The append() function will use the provided data and the optional header to append to an existing FITS file. If the specified output file does not exist, it will create one.

>>> from pyfits import update
>>> update(file, dat, hdr, 'sci')        # update the 'sci' extension
>>> update(file, dat, 3)                 # update the 3rd extension
>>> update(file, dat, hdr, 3)            # update the 3rd extension
>>> update(file, dat, 'sci', 2)          # update the 2nd SCI extension
>>> update(file, dat, 3, header=hdr)     # update the 3rd extension
>>> update(file, dat, header=hdr, ext=5) # update the 5th extension

The update() function will update the specified extension with the input data/header. The 3rd argument can be the header associated with the data. If the 3rd argument is not a header, it (and other positional arguments) are assumed to be the extension specification(s). Header and extension specs can also be keyword arguments.

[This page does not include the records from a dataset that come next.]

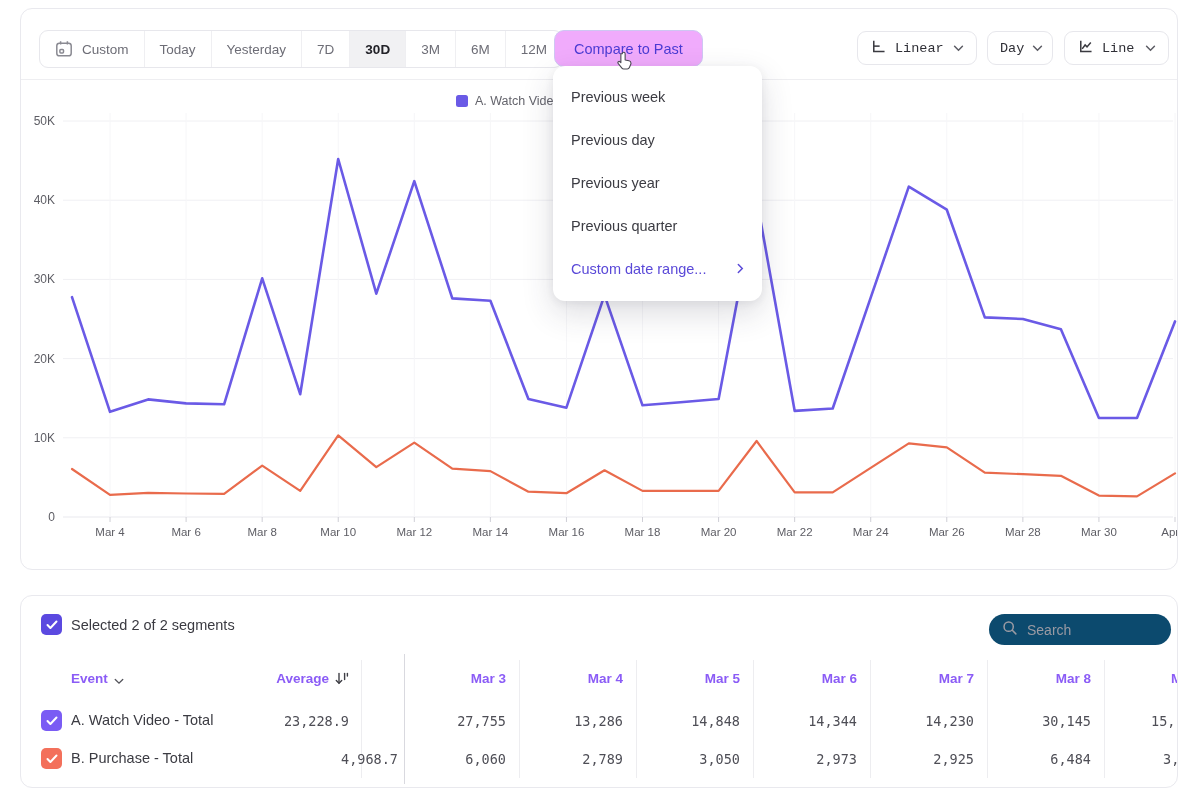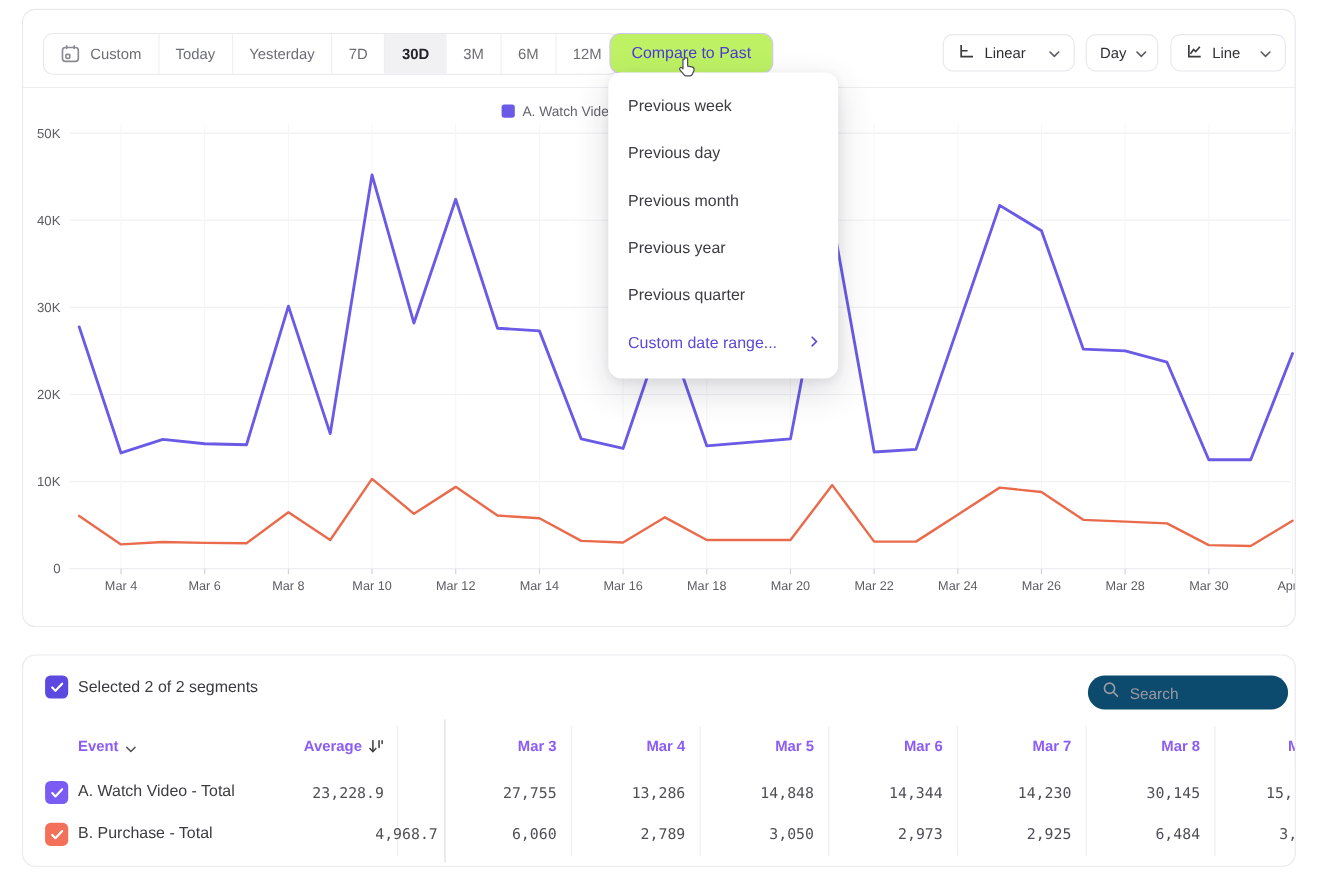"Compare to Past" .compare-btn { background: #bef264 -> #f0abfc }
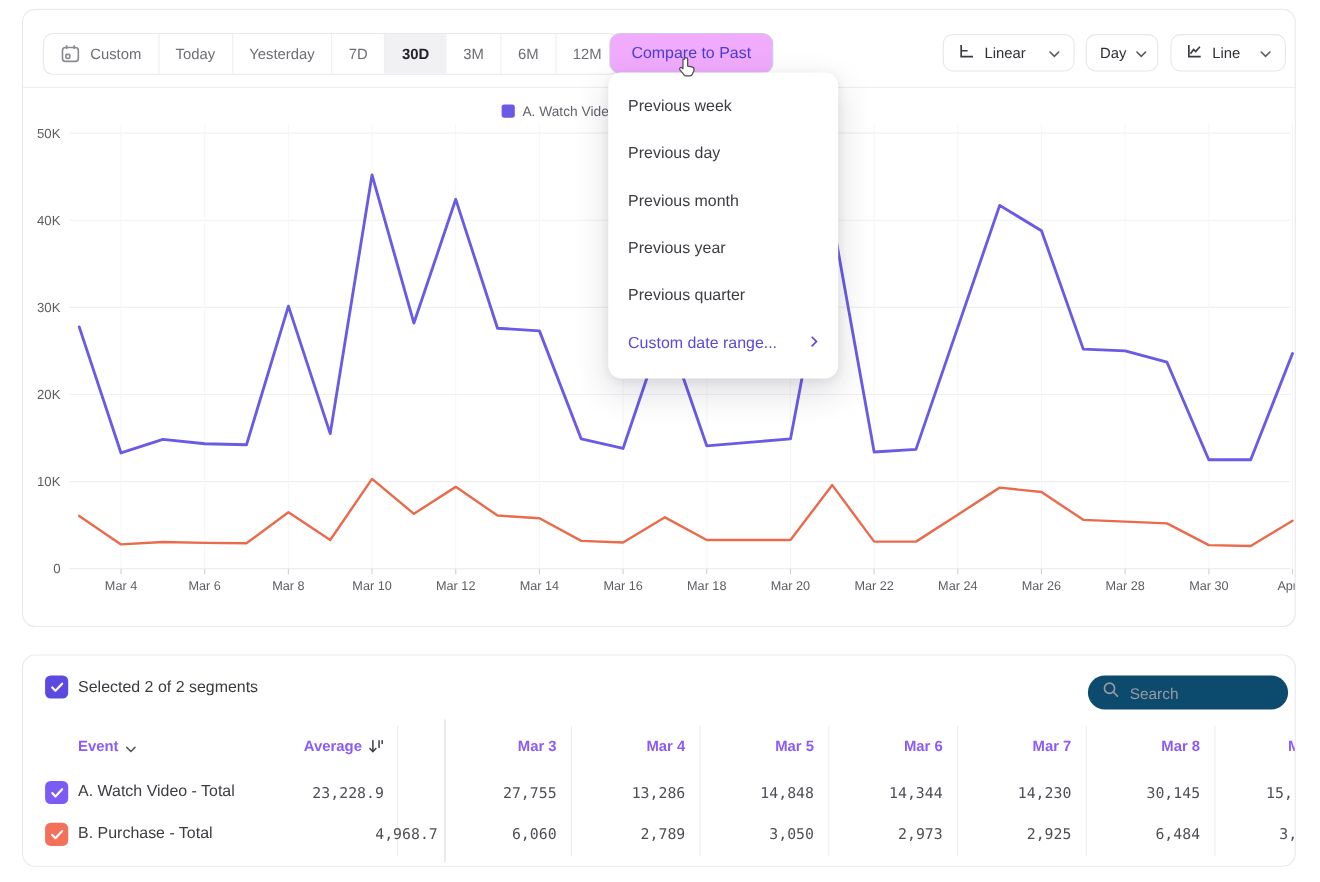"Linear" .tb-btn { font-family: Liberation Sans, sans-serif -> Liberation Mono, monospace }
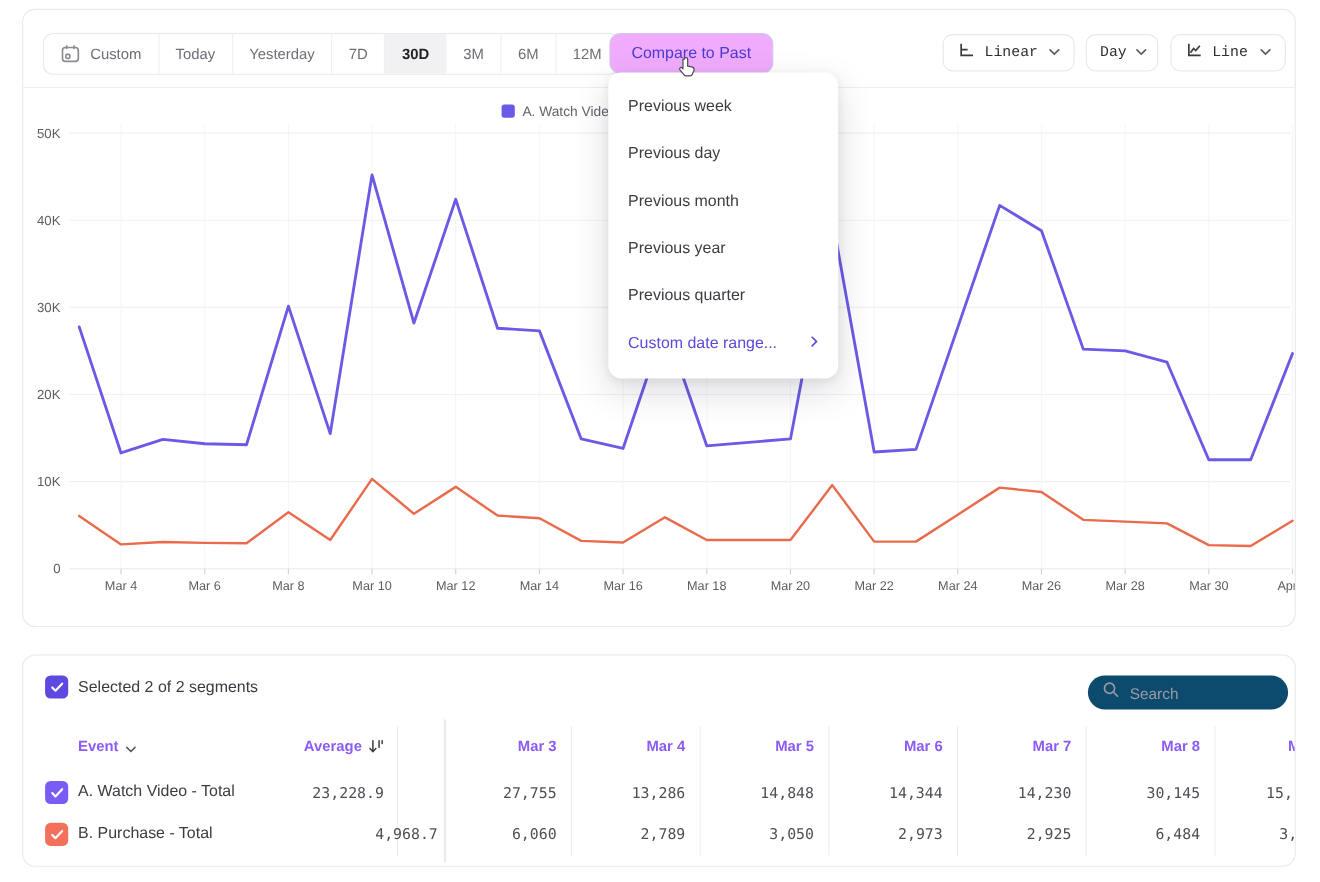"Previous month" div.menu-item { html: <div>Previous month</div> -> none }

Finally, the info() function will print out information of the specified FITS file:

Filename: test0.fits
No. Name    Type       Cards Dimensions Format
0   PRIMARY PrimaryHDU   138 ()         Int16
1   SCI     ImageHDU      61 (400, 400) Int16
2   SCI     ImageHDU      61 (400, 400) Int16
3   SCI     ImageHDU      61 (400, 400) Int16
4   SCI     ImageHDU      61 (400, 400) Int16

This is one of the most useful convenience functions for getting an overview of what a given file contains without looking at any of the details.



A module for reading and writing FITS files and manipulating their contents.

A module for reading and writing Flexible Image Transport System (FITS) files. This file format was endorsed by the International Astronomical Union in 1999 and mandated by NASA as the standard format for storing high energy astrophysics data. For details of the FITS standard, see the NASA/Science Office of Standards and Technology publication, NOST 100-2.0.

For detailed examples of usage, see the PyFITS User’s Manual.